The first step in loading NetCDF data is figuring out what variable names are in the file. To do that, use ncdisp like this:

ncdisp 'ERA_Interim_2017.nc'
Source:
           /home/chad/Documents/MATLAB/github/cdt/cdt_data/ERA_Interim_2017.nc
Format:
           64bit
Global Attributes:
           Conventions = 'CF-1.6'
           history     = '2018-12-06 18:53:30 GMT by grib_to_netcdf-2.9.2: grib_to_netcdf /data/data01/scratch/78/bb/_mars-atls17-98f536083ae965b31b0d04811be6f4c6-L3jQQq.grib -o /data/data03/scratch/77/57/_grib2netcdf-atls19-98f536083ae965b31b0d04811be6f4c6-5zbphu.nc -utime'
Dimensions:
           longitude = 480
           latitude  = 241
           time      = 12    (UNLIMITED)
Variables:
    longitude
           Size:       480x1
           Dimensions: longitude
           Datatype:   single
           Attributes:
                       units     = 'degrees_east'
                       long_name = 'longitude'
    latitude 
           Size:       241x1
           Dimensions: latitude
           Datatype:   single
           Attributes:
                       units     = 'degrees_north'
                       long_name = 'latitude'
    time     
           Size:       12x1
           Dimensions: time
           Datatype:   int32
           Attributes:
                       units     = 'hours since 1900-01-01 00:00:00.0'
                       long_name = 'time'
                       calendar  = 'gregorian'
    sp       
           Size:       480x241x12
           Dimensions: longitude,latitude,time
           Datatype:   int16
           Attributes:
                       scale_factor  = 0.79238
                       add_offset    = 77621.389
                       _FillValue    = -32767
                       missing_value = -32767
                       units         = 'Pa'
                       long_name     = 'Surface pressure'
                       standard_name = 'surface_air_pressure'
    u10      
           Size:       480x241x12
           Dimensions: longitude,latitude,time
           Datatype:   int16
           Attributes:
                       scale_factor  = 0.00041182
                       add_offset    = -0.58524
                       _FillValue    = -32767
                       missing_value = -32767
                       units         = 'm s**-1'
                       long_name     = '10 metre U wind component'
    v10      
           Size:       480x241x12
           Dimensions: longitude,latitude,time
           Datatype:   int16
           Attributes:
                       scale_factor  = 0.00041589
                       add_offset    = 1.7302
                       _FillValue    = -32767
                       missing_value = -32767
                       units         = 'm s**-1'
                       long_name     = '10 metre V wind component'
    t2m      
           Size:       480x241x12
           Dimensions: longitude,latitude,time
           Datatype:   int16
           Attributes:
                       scale_factor  = 0.0017972
                       add_offset    = 263.9411
                       _FillValue    = -32767
                       missing_value = -32767
                       units         = 'K'
                       long_name     = '2 metre temperature'
    tp       
           Size:       480x241x12
           Dimensions: longitude,latitude,time
           Datatype:   int16
           Attributes:
                       scale_factor  = 6.832e-07
                       add_offset    = 0.022386
                       _FillValue    = -32767
                       missing_value = -32767
                       units         = 'm'
                       long_name     = 'Total precipitation'

The output of ncdisp tells us everything we need to know.

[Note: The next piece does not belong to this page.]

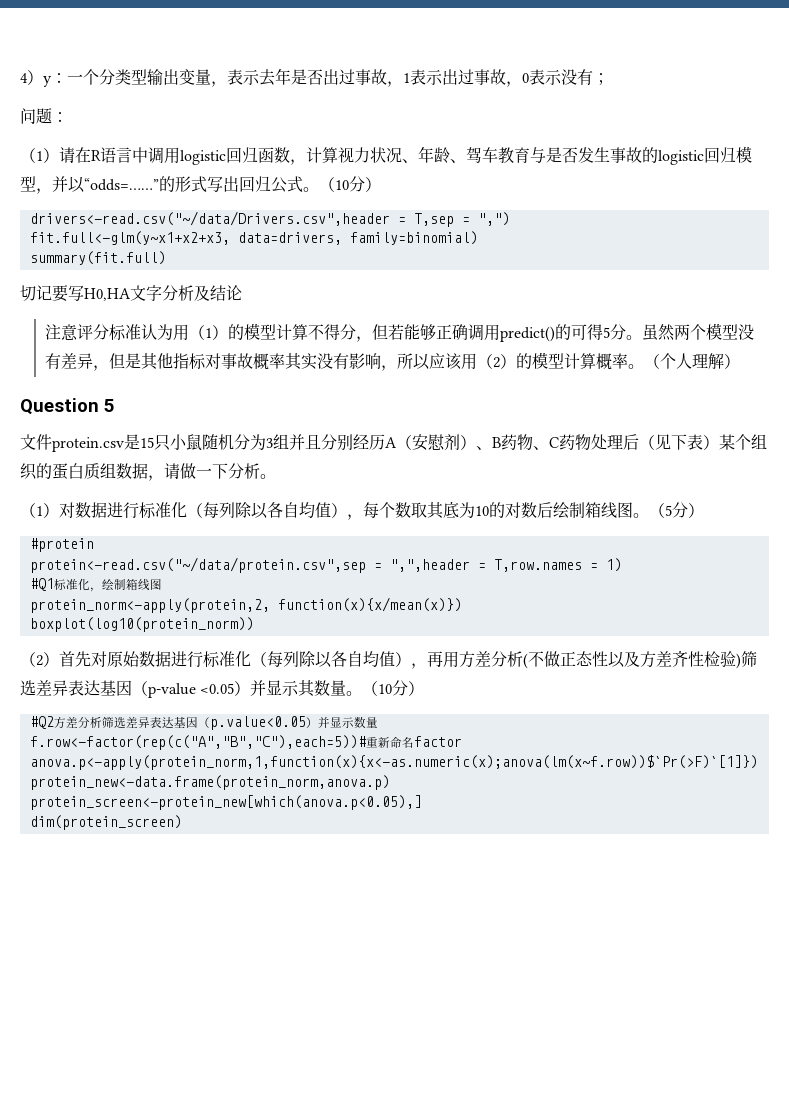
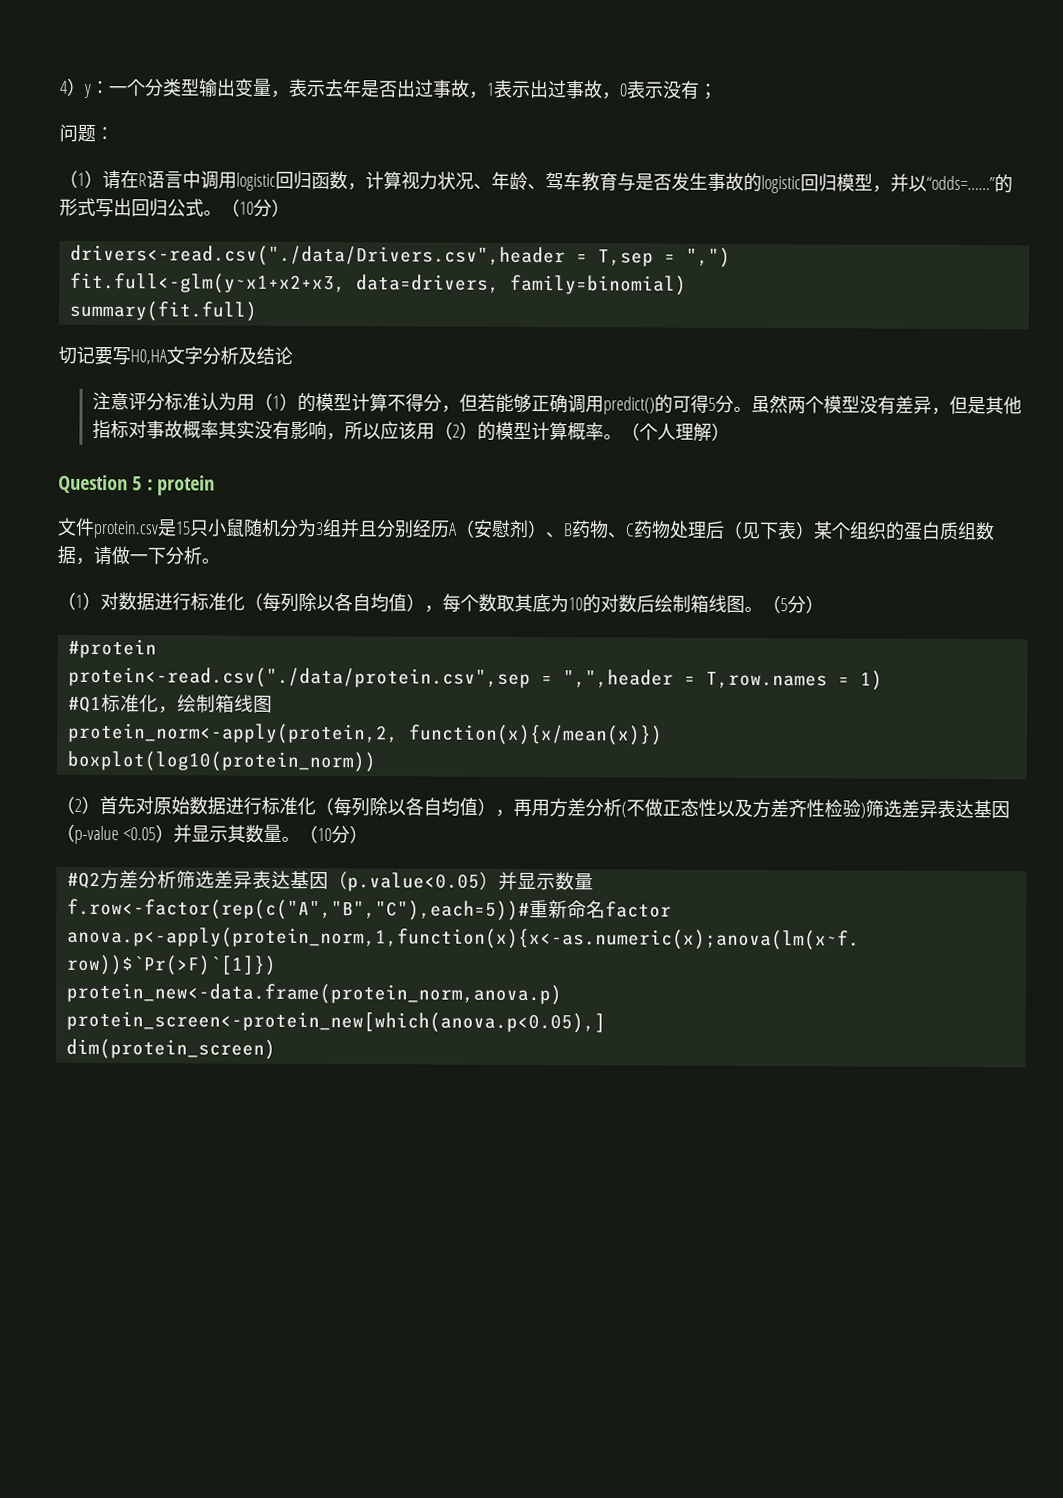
[29,211,390,226] drivers<-read.csv("~/data/Drivers.csv",header -> [69,244,566,268] drivers<-read.csv("./data/Drivers.csv",header
(115, 405) none -> [146,475,216,496] : protein
[29,557,366,573] protein<-read.csv("~/data/protein.csv",sep -> [67,666,531,689] protein<-read.csv("./data/protein.csv",sep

Most imporantly, it tells us the names of the variable in the NetCDF file, and also includes notes about the units of each variable.

Notice the Size of each variable. That's usually a first clue into how the data matrices are organized. The longitude variable is 480x1, latitude is 241x1, and time is 12x1. And it's no coincidence that the other variables are 480x241x12: these dimensions correspond to longitude, latitude, and time.

Some variables include a scale_factor, add_offset, and _FillValue. We don't need to pay attention to those values because Matlab's ncread function automatically does the scaling and offsetting, but in case you're curious, those values are what the algorithm uses to pack (and unpack) the data efficiently into NetCDF format.

Read the data

Now that we know the names of the variables in ERA_Interim_2017.nc, we can load the ones that interest us. Let's look at the air temperature taken at 2 m ('t2m'), and get its corresponding geographic coordinates:

lat = ncread('ERA_Interim_2017.nc','latitude');
lon = ncread('ERA_Interim_2017.nc','longitude');
T = ncread('ERA_Interim_2017.nc','t2m');

Read the time array

The easiest way to read time arrays from NetCDF files is to use the CDT function ncdateread. It works just like ncread, but automatically converts time arrays to datetime format (read more about time formats here). Here's how to load time with ncdateread:

t = ncdateread('ERA_Interim_2017.nc','time');

Plot the data:

This tutorial describes several tricks for making fancy maps, but right now let's just use the imagesc function to check out the grid orientation. That means we'll let lon be the x variable and let lat be the y variable.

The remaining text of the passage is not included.